Das BMF stellt in seinem Schreiben jetzt ein neues Formular (USt 1 TS) vor, das für den Nachweis der Eigenschaft als "inländischer" Unternehmer zu verwenden ist. Erstmals wird in dieser Bescheinigung (durch unterschiedlich anzukreuzende Kästchen) zwischen Unternehmern unterschieden, die im Inland ansässig sind und Unternehmern, die nur eine Betriebsstätte im Inland unterhalten. Klarstellend wird in der Bescheinigung darauf hingewiesen, dass der Leistungsempfänger bei Ausführung der Leistung von einer inländischen Betriebsstätte die Umsatzsteuer nur dann nicht schuldet, wenn die Leistung von dieser Betriebsstätte ausgeführt wird.
Die Bescheinigung USt 1 TS hat maximal eine Laufzeit von einem Jahr. In der Bescheinigung ist das Datum anzugeben, bis zu dem die Bescheinigung gültig ist.
Konsequenzen für die Praxis
Die neue Bescheinigung trägt mit zur Klarheit beim Nachweis der Eigenschaft des ausländischen Unternehmers bei. Durch die getrennte Angabe "Ansässigkeit im Inland" oder "Betriebsstätte im Inland" erhält der Leistungsempfänger die Möglichkeit, bei Vorliegen nur einer Betriebstätte, noch einmal kritisch zu prüfen, von wo aus die Leistung tatsächlich bewirkt wird.
Die Angabe einer inländischen Steuernummer oder einer deutschen USt-IdNr. in einer Rechnung ist als Nachweis einer inländischen Ansässigkeit des leistenden Unternehmers nicht ausreichend.

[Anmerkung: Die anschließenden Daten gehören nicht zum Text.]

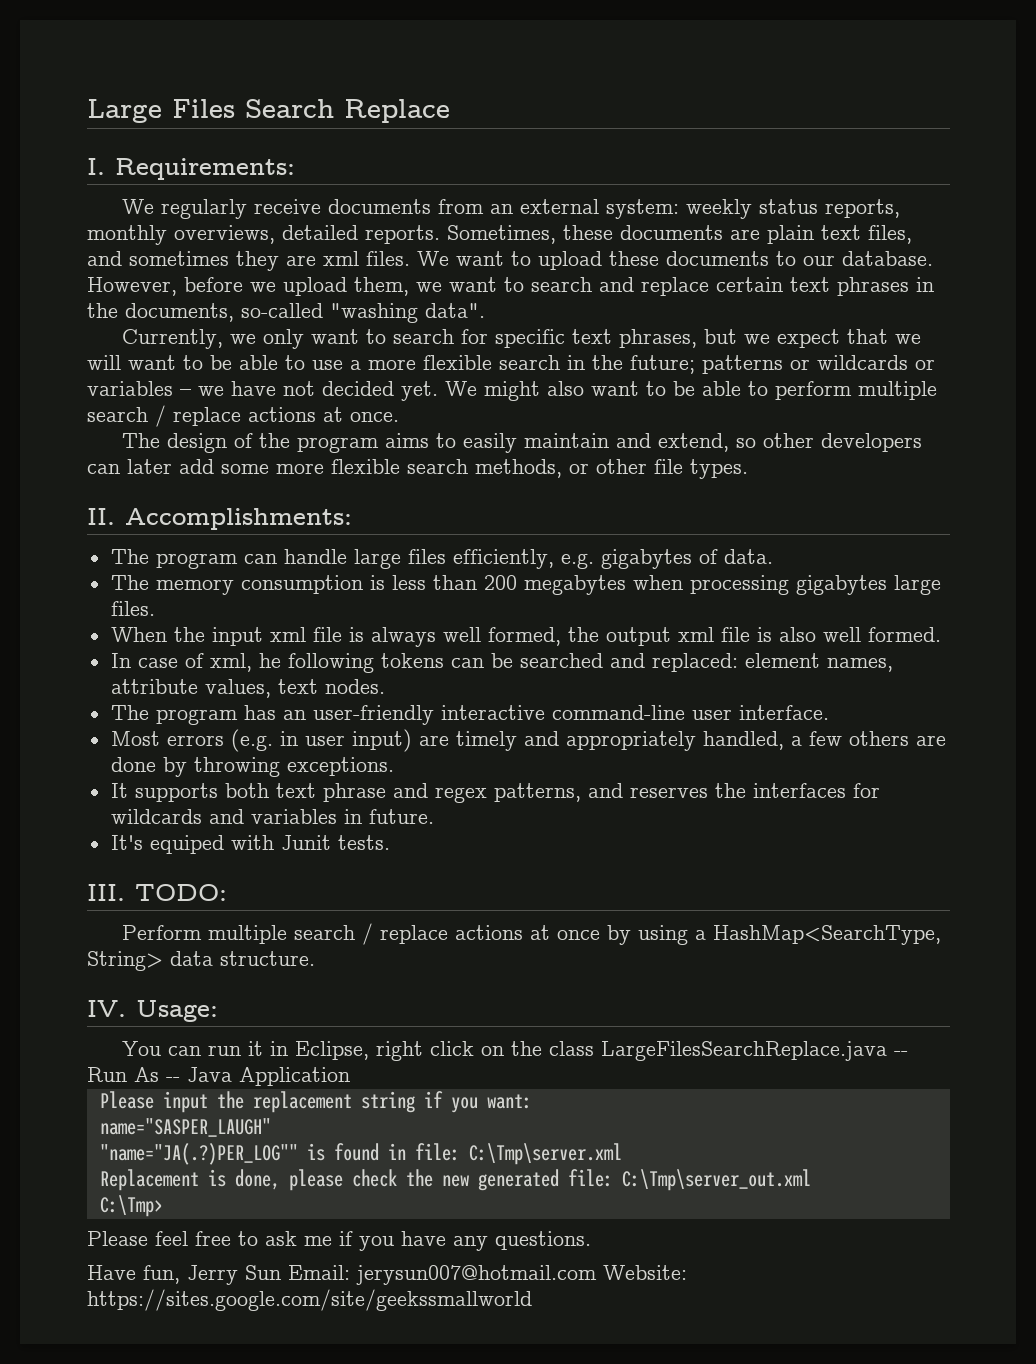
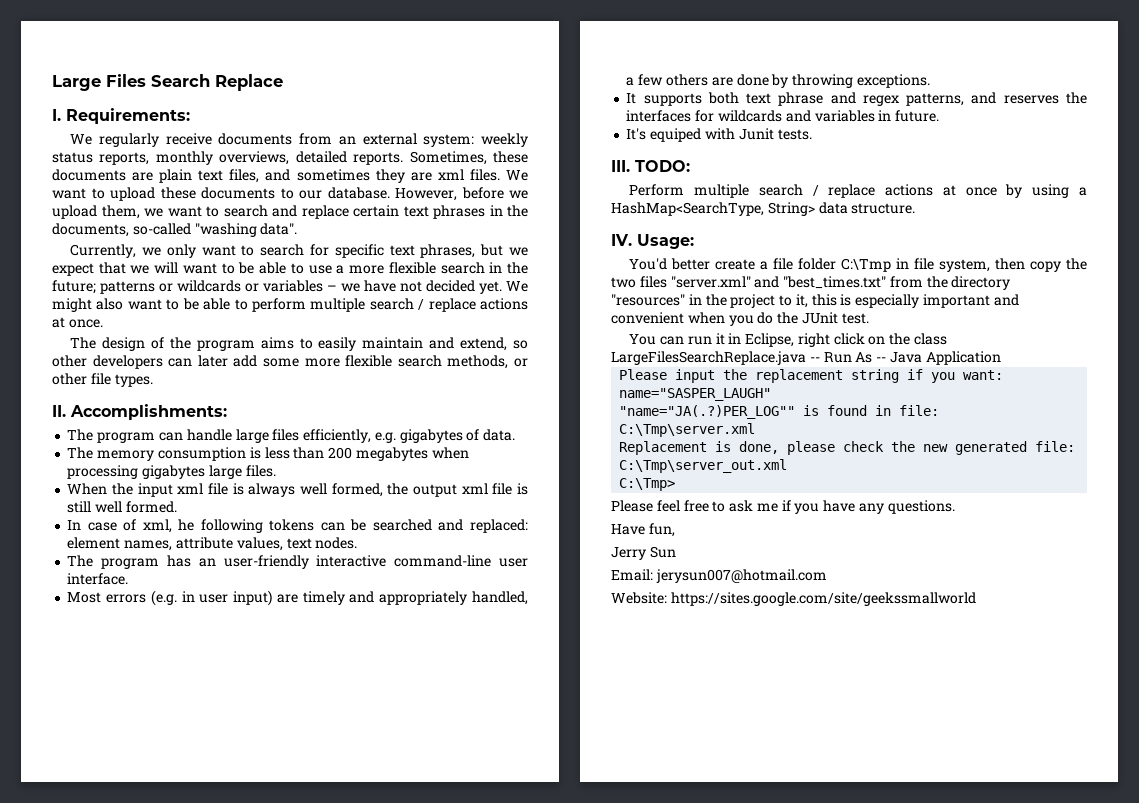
- When the input xml file is always well formed, the output xml file is also well formed.
+ When the input xml file is always well formed, the output xml file is still well formed.
+ You'd better create a file folder C:\Tmp in file system, then copy the two files "server.xml" and "best_times.txt" from the directory "resources" in the project to it, this is especially important and convenient when you do the JUnit test.
- Have fun, Jerry Sun Email: jerysun007@hotmail.com Website: https://sites.google.com/site/geekssmallworld
+ Have fun,
+ Jerry Sun
+ Email: jerysun007@hotmail.com
+ Website: https://sites.google.com/site/geekssmallworld

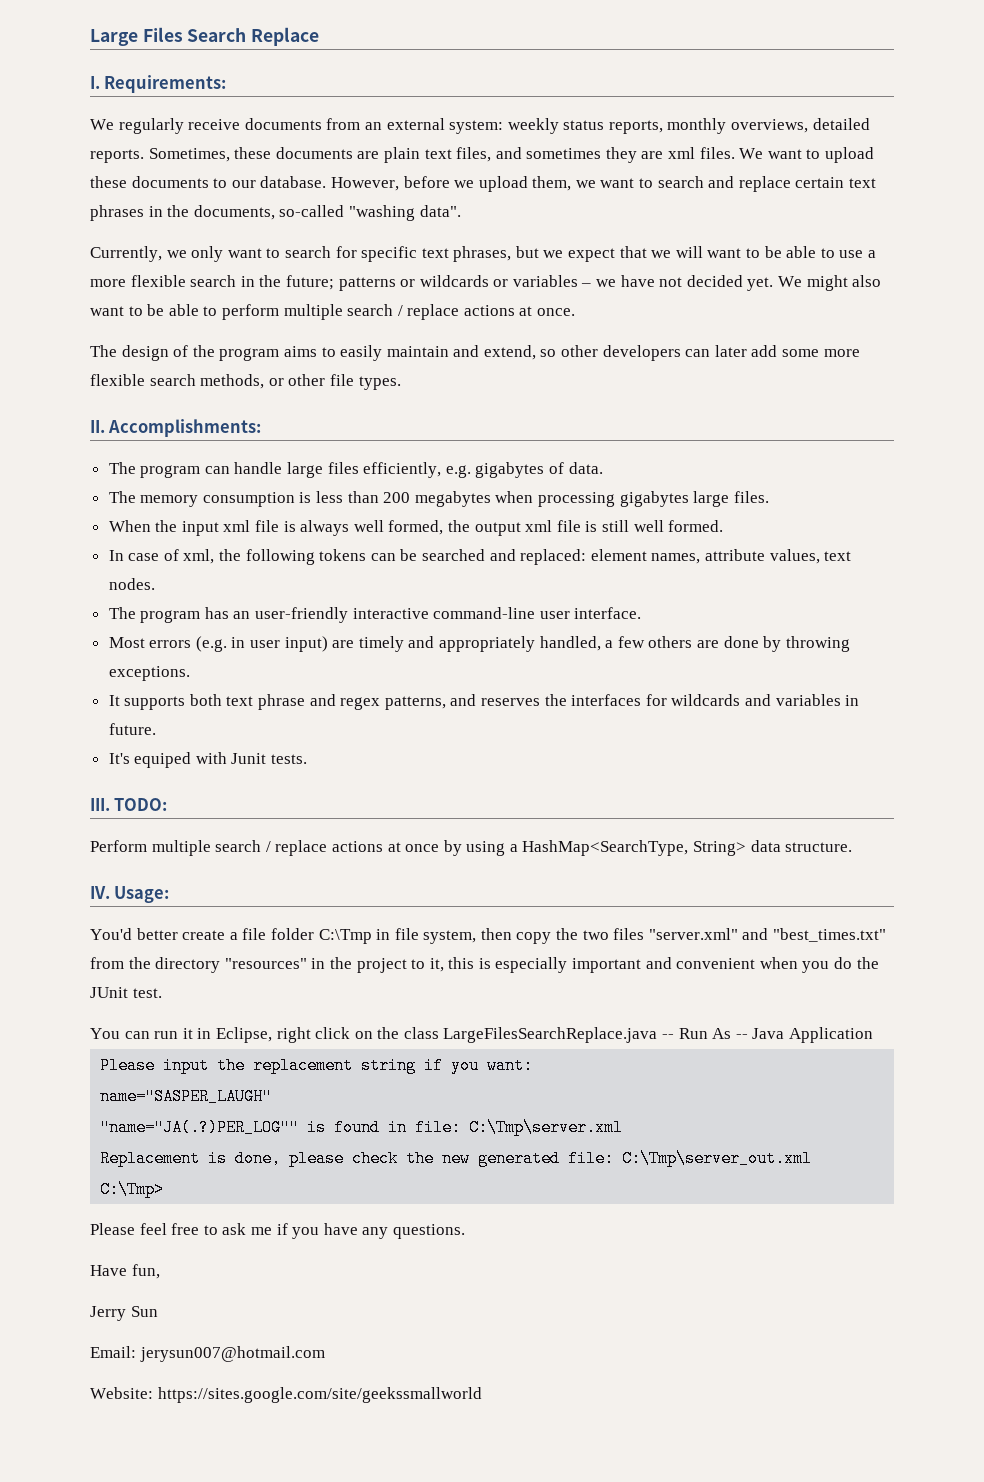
- In case of xml, he following tokens can be searched and replaced: element names, attribute values, text nodes.
+ In case of xml, the following tokens can be searched and replaced: element names, attribute values, text nodes.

Der Leistungsempfänger trägt immer das wirtschaftliche Risiko der richtigen Beurteilung des ihm gegenüber ausgeführten Umsatzes. Erkennt ein im Ausland ansässiger Unternehmer nicht die Anwendung des Reverse-Charge-Verfahrens nach § 13b UStG und stellt er dem Leistungsempfänger deutsche Umsatzsteuer gesondert in Rechnung, schuldet der leistende Unternehmer diese Umsatzsteuer als unrichtig ausgewiesene Steuer nach § 14c Abs. 1 UStG, der Leistungsempfänger kann diese Steuer aber nicht als Vorsteuer geltend machen. Zahlt der Leistungsempfänger diesen Bruttobetrag, hat er an den leistenden Unternehmer zu viel ausbezahlt – die Umsatzsteuer nach § 13b UStG schuldet er zusätzlich.
Link zur Verwaltungsanweisung
BMF, Schreiben v. 21.7.2010, IV D 3 – S 7279/10/10002, BStBl 2010 I S. 626.